* [PROVIDED MATERIAL]
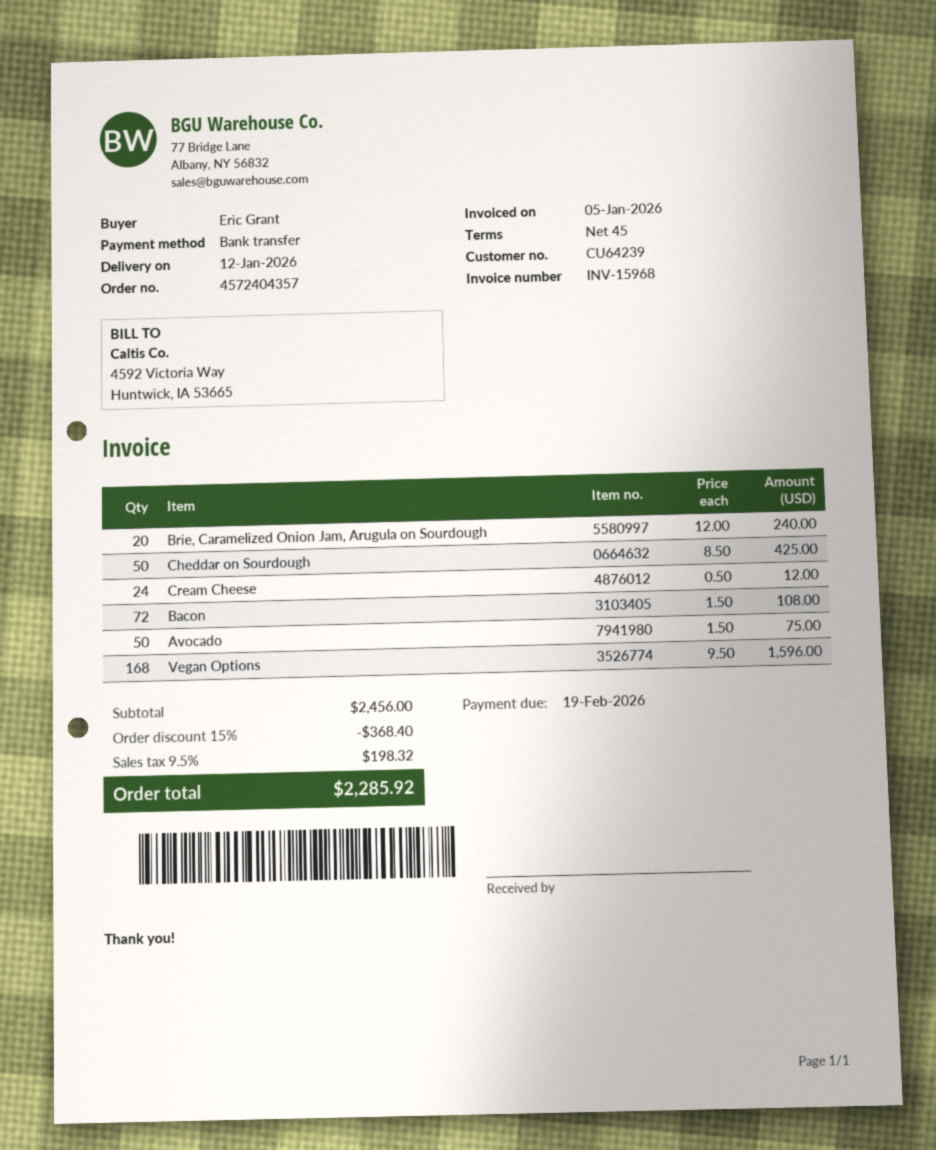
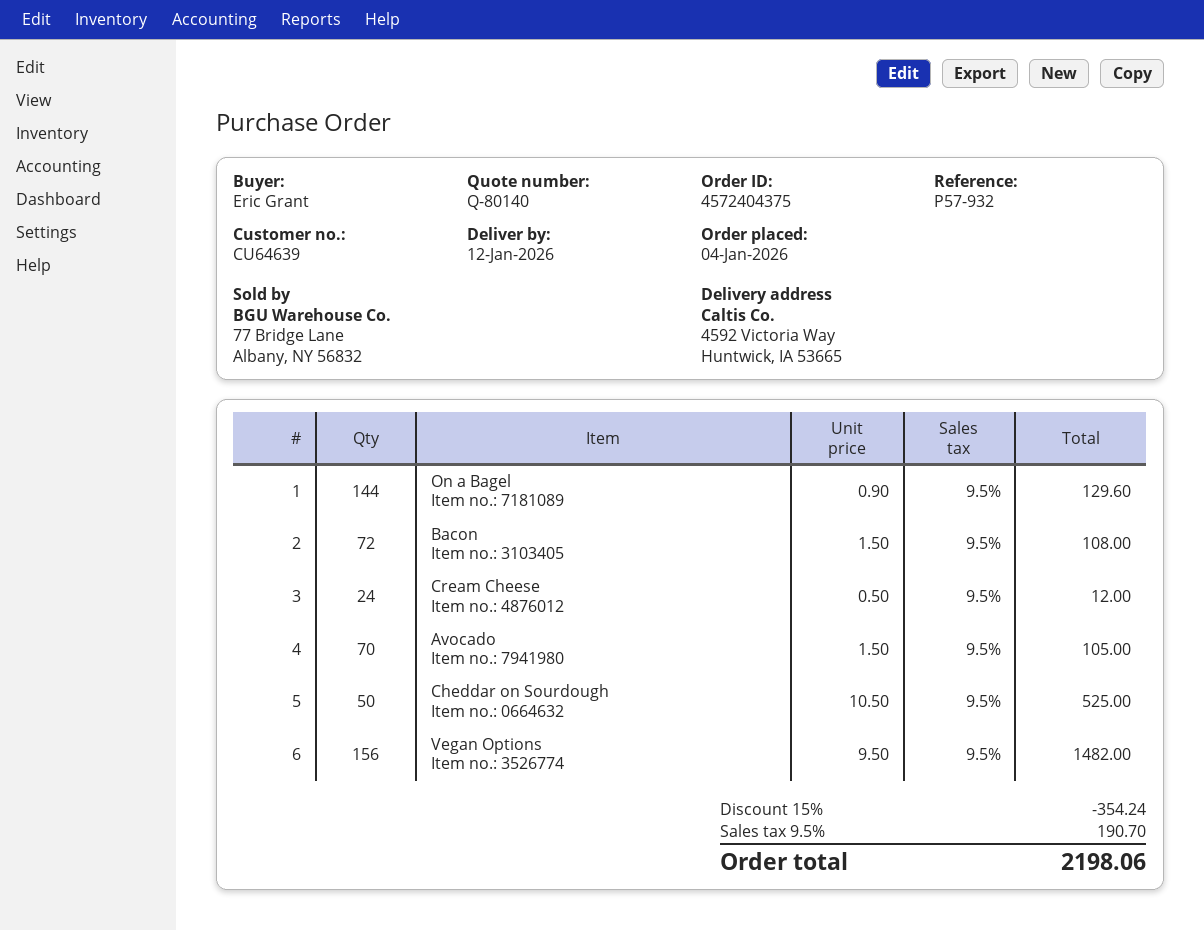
order number: 4572404357 -> 4572404375
customer number: CU64239 -> CU64639
Brie, Caramelized Onion Jam, Arugula on Sourdough: 20 x 12.00 = 240.00 -> none
Cheddar on Sourdough: 50 x 8.50 = 425.00 -> 50 x 10.50 = 525.00
Avocado: 50 x 1.50 = 75.00 -> 70 x 1.50 = 105.00
Vegan Options: 168 x 9.50 = 1596.00 -> 156 x 9.50 = 1482.00
On a Bagel: none -> 144 x 0.90 = 129.60
discount: 15% = 368.40 -> 15% = 354.24
tax: 9.5% = 198.32 -> 9.5% = 190.70
total: 2285.92 -> 2198.06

* [PROBLEM TO WORK ON] Give back the data exactly, with no images.

* [SOLVED EXERCISE]
order number: 4572404357 -> 4572404375
customer number: CU64239 -> CU64639
Brie, Caramelized Onion Jam, Arugula on Sourdough: 20 x 12.00 = 240.00 -> none
Cheddar on Sourdough: 50 x 8.50 = 425.00 -> 50 x 10.50 = 525.00
Avocado: 50 x 1.50 = 75.00 -> 70 x 1.50 = 105.00
Vegan Options: 168 x 9.50 = 1596.00 -> 156 x 9.50 = 1482.00
On a Bagel: none -> 144 x 0.90 = 129.60
discount: 15% = 368.40 -> 15% = 354.24
tax: 9.5% = 198.32 -> 9.5% = 190.70
total: 2285.92 -> 2198.06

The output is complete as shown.